Imagen de archivo de dos agentes de la Guàrdia Urbana de Reus. FOTO: A. González

Mossos d'Esquadra tiene la orden del Departament d'Interior de reducir las detenciones con el fin de evitar que la Covid-19 entre en las comisarías y provoque una reducción de fuerzas del orden.

Ello significa que muchas de las detenciones que llevaban a cabo los propios agentes o que venían de la Policía Local o Guàrdia Urbana de turno quedan sin efecto y los arrestados no llegan a las celdas de Mossos y se les deja en libertad con cargos previa autorización judicial. Un ejemplo de ello ocurría en Reus en la tarde del jueves.

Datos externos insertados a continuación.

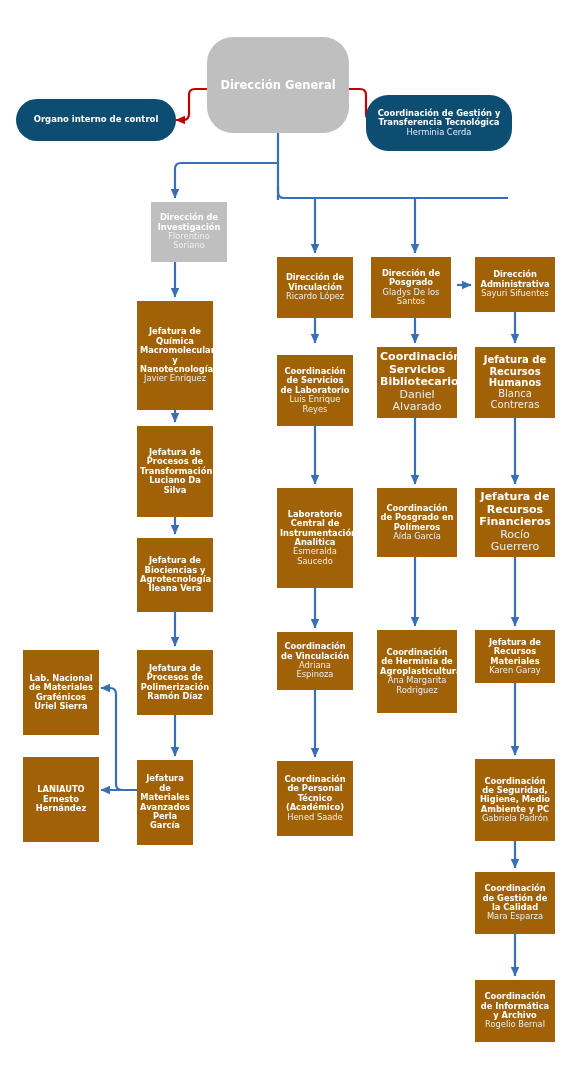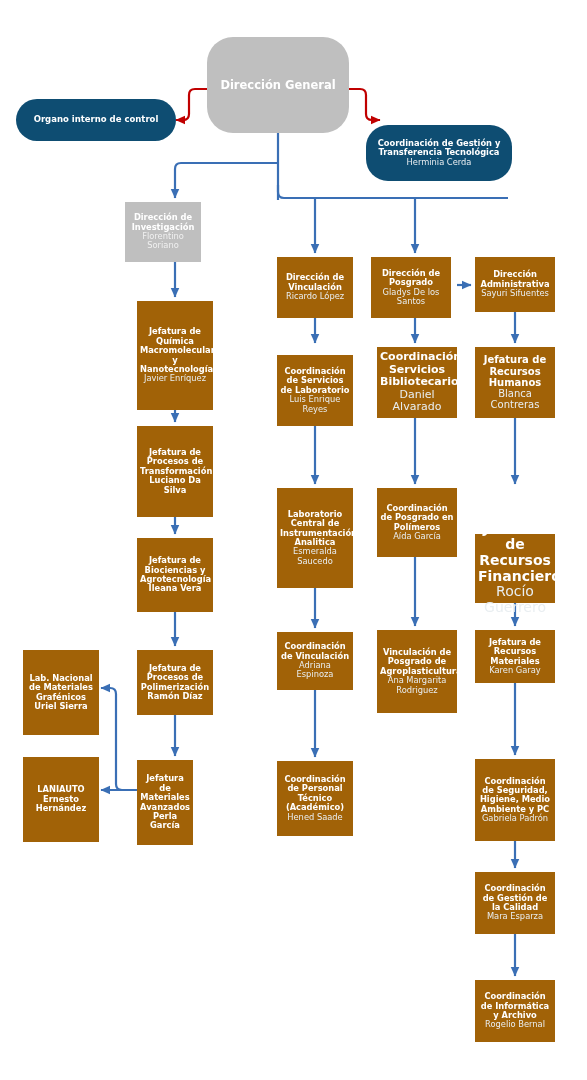"Coordinación de Gestión y Transferencia" div.node { margin-top: 30px -> none }
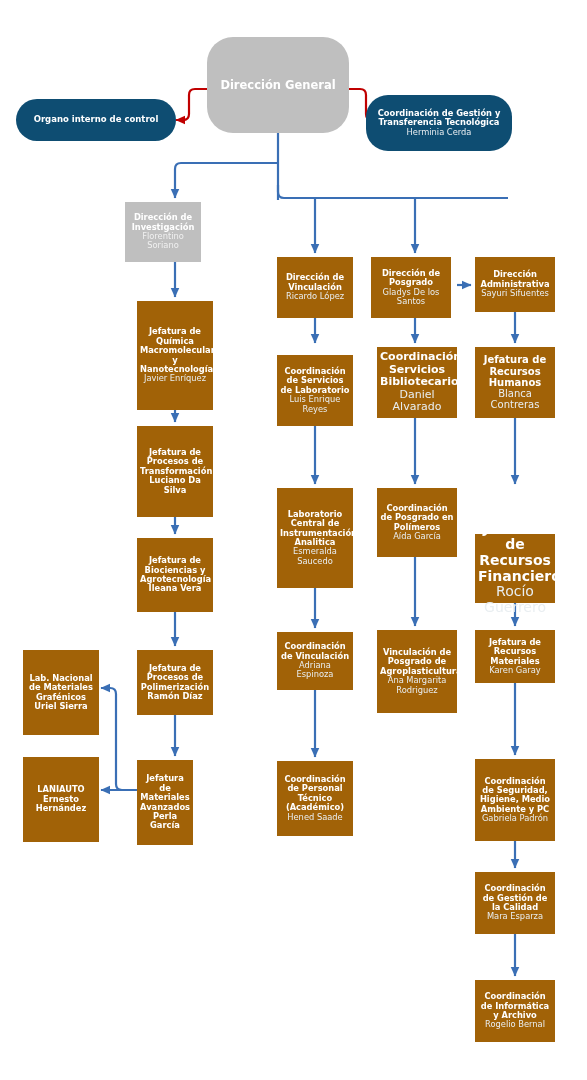"Dirección de Investigación" div.node { left: 125px -> 151px }
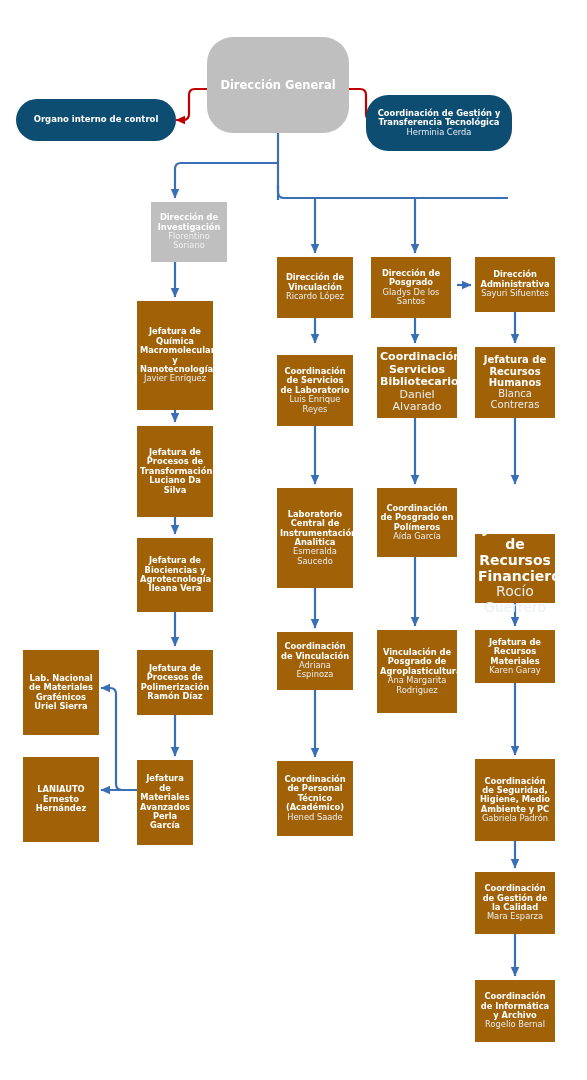"Jefatura de Recursos Financieros" div.node { font-size: 14px -> 11px; margin-top: 46px -> none }
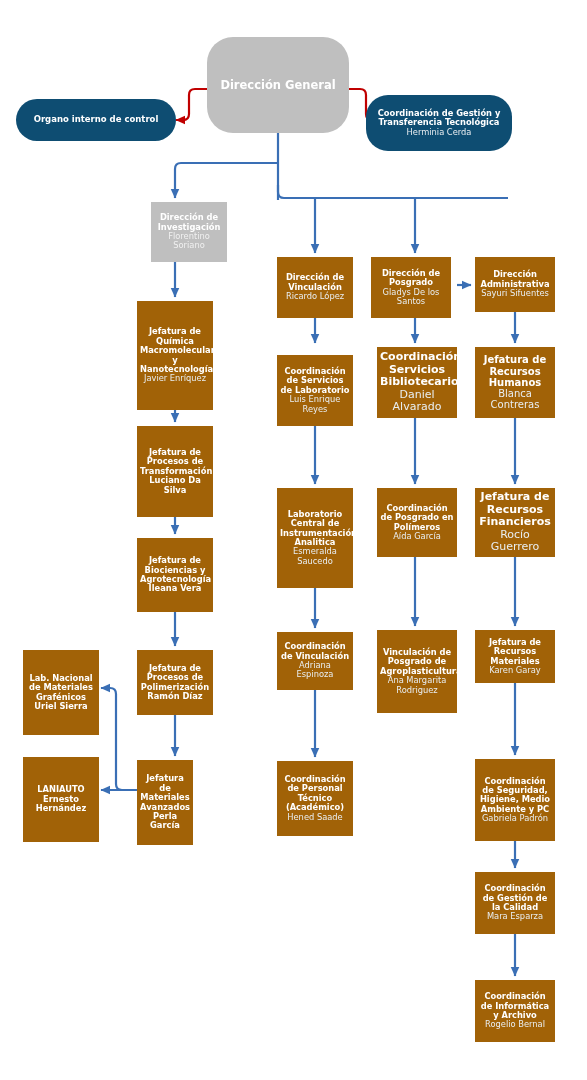"Vinculación de Posgrado de" span.title { text: Vinculación de Posgrado -> Coordinación de Herminia }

La Generalitat recomienda a Mossos minimizar el número de detenidos por la Covid-19

La Direcció General de la Policia, área del Departament d'Interior que ejerce el comandamiento, dirección e inspección de los Mossos d'Esquadra, ha enviado este mes de septiembre una circular interna a las comisarías de toda Catalunya que posiblemente levantará polvareda. El comunicado especifica una serie de procedimientos para poder controlar la pandemia.

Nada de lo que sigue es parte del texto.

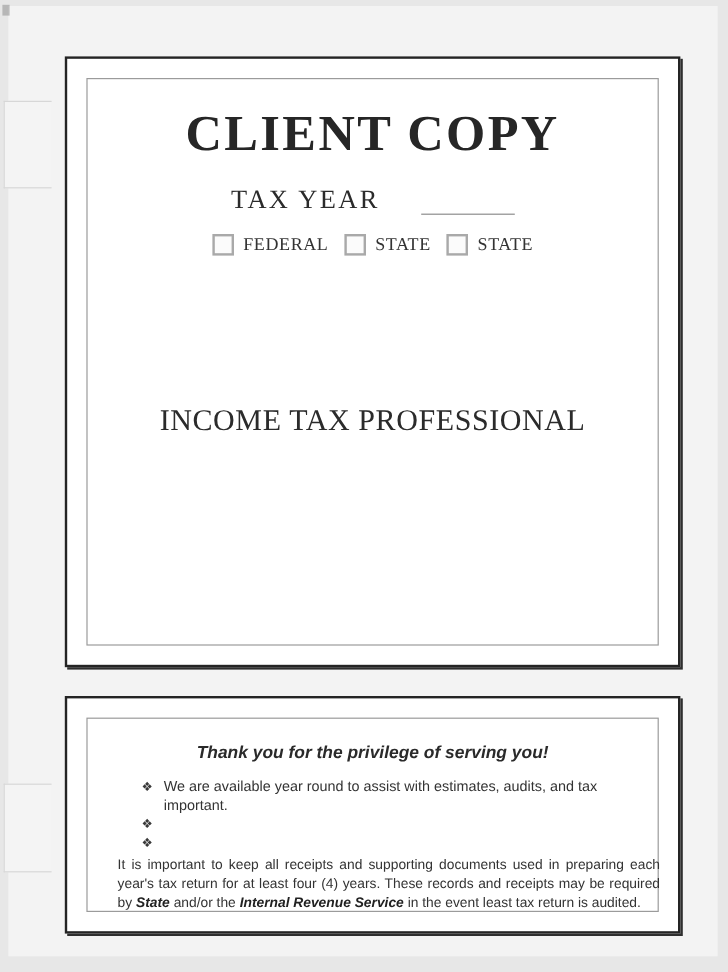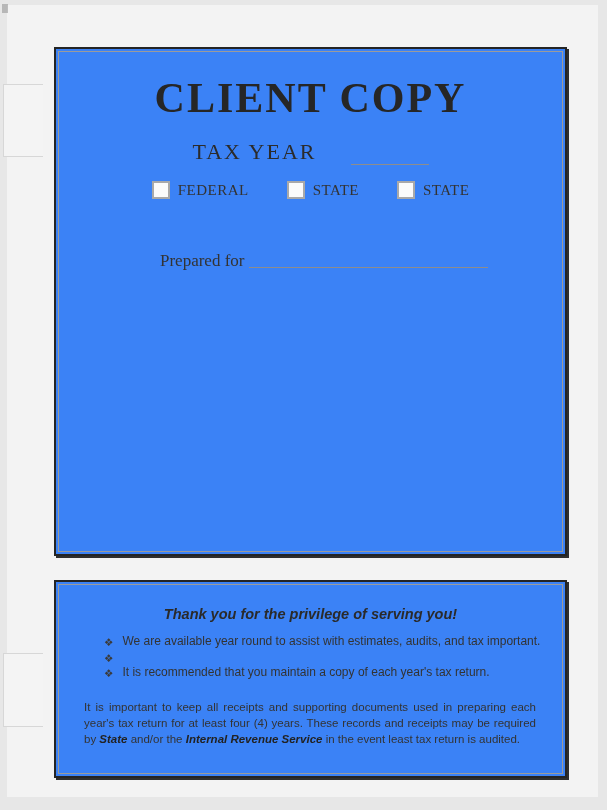"CLIENT COPY" .panel { background: #3b82f6 -> #ffffff; padding: 2px -> 16px }
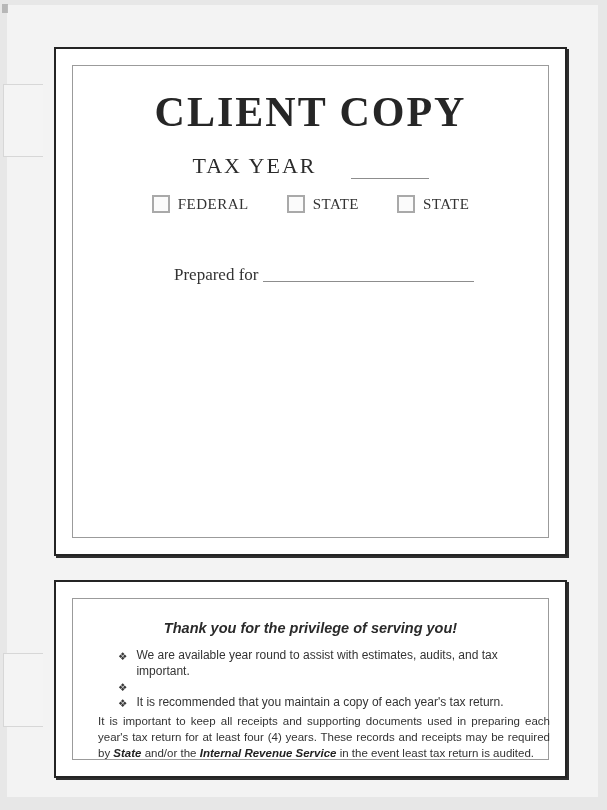"FEDERAL" .cb-row { gap: 38px -> 13px }
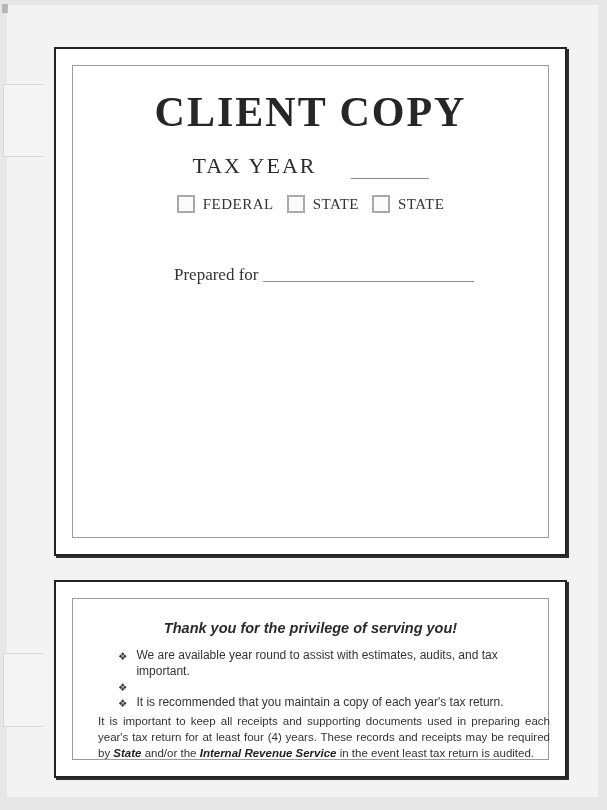"Prepared for" div.prepared-row { html: <div> <span>Prepared for</span> <span></span> </div> -> none }
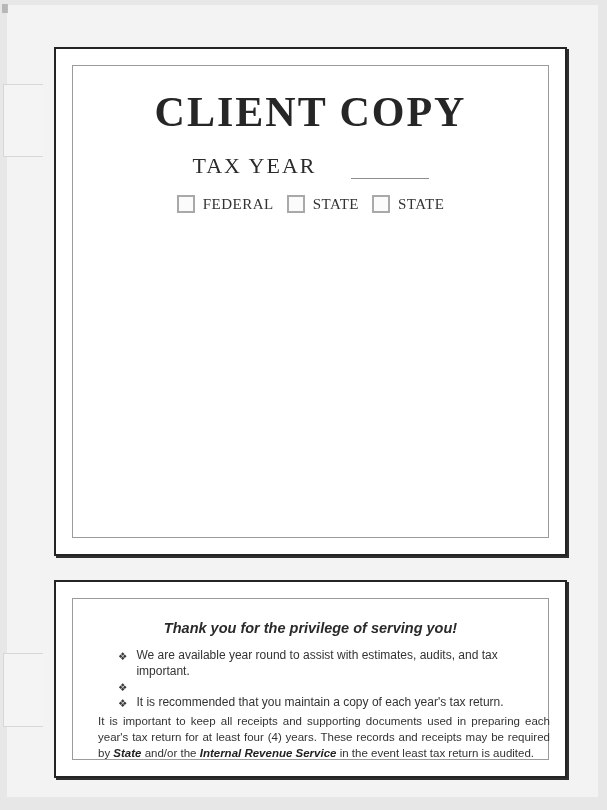"INCOME TAX PROFESSIONAL" div.preparer-line { html: none -> <div>INCOME TAX PROFESSIONAL</div> }
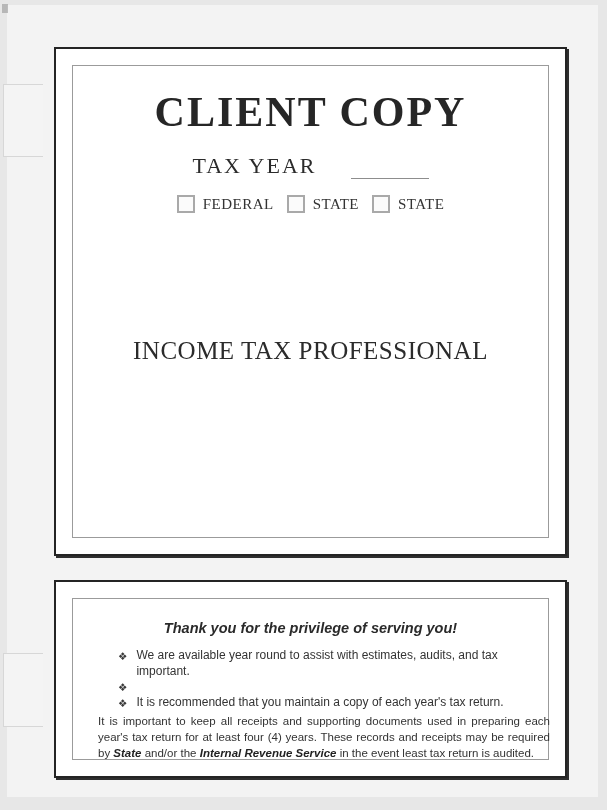"It is recommended that you" span { html: <span>It is recommended that you maintain a copy of each year's tax return.</span> -> none }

Este pasado 1 de octubre, una patrulla de la Guàrdia Urbana de Reus comprobó que en la calle Sant Vicenç había un hombre que estaba manipulando una caja eléctrica.

Los agentes se acercaron y le pidieron la identificación. Se descubria que el hombre estaba en busca y captura desde mediados de julio por ser el presunto autor de un delito de robo con violencia.  Además se trata de un okupa, junto a dos personas más, de un piso propiedad de una entidad financiera en esa misma calle. Precisamente, el empalme que buscaba en la tarde del jueves en la caja eléctrica era para su provecho personal.

Positivo y curado

El hombre antes de ser detenido informó a los agentes que había estado enfermo de la Covid-19 en agosto y había recibido el alta a principios de septiembre. Que actualmente ya había superado la enfermedad y que tenía los papeles médicos que lo acreditaban.

Los agentes, más allá de comprobar la documentación y mantener el protocolo de seguridad sanitaria, comprobaron si la información del detenido era cierta. Fuentes médicas acreditaron la veracidad de los certificados.

Antes de proceder a llevarse al hombre con una orden de busca y captura dictada en julio, se levantó acta de la okupación en el piso de la calle Sant Vicenç y se comprobó que había dos viviendas okupadas y un gran número de electrodomésticos que necesitaban la luz que quería "robar" con el empalme fraudulento.

Con el hombre en comisaría, Mossos se acercó a recogerlo. Sin embargo no se lo llevaron a los calabozos de la Policía Autonómica siguiendo el nuevo protocolo del Departament d'Interior de minimizar los arrestos para evitar la propagación de la Covid-19. El okupa detenido, con permiso judicial, quedó libre ese mismo jueves.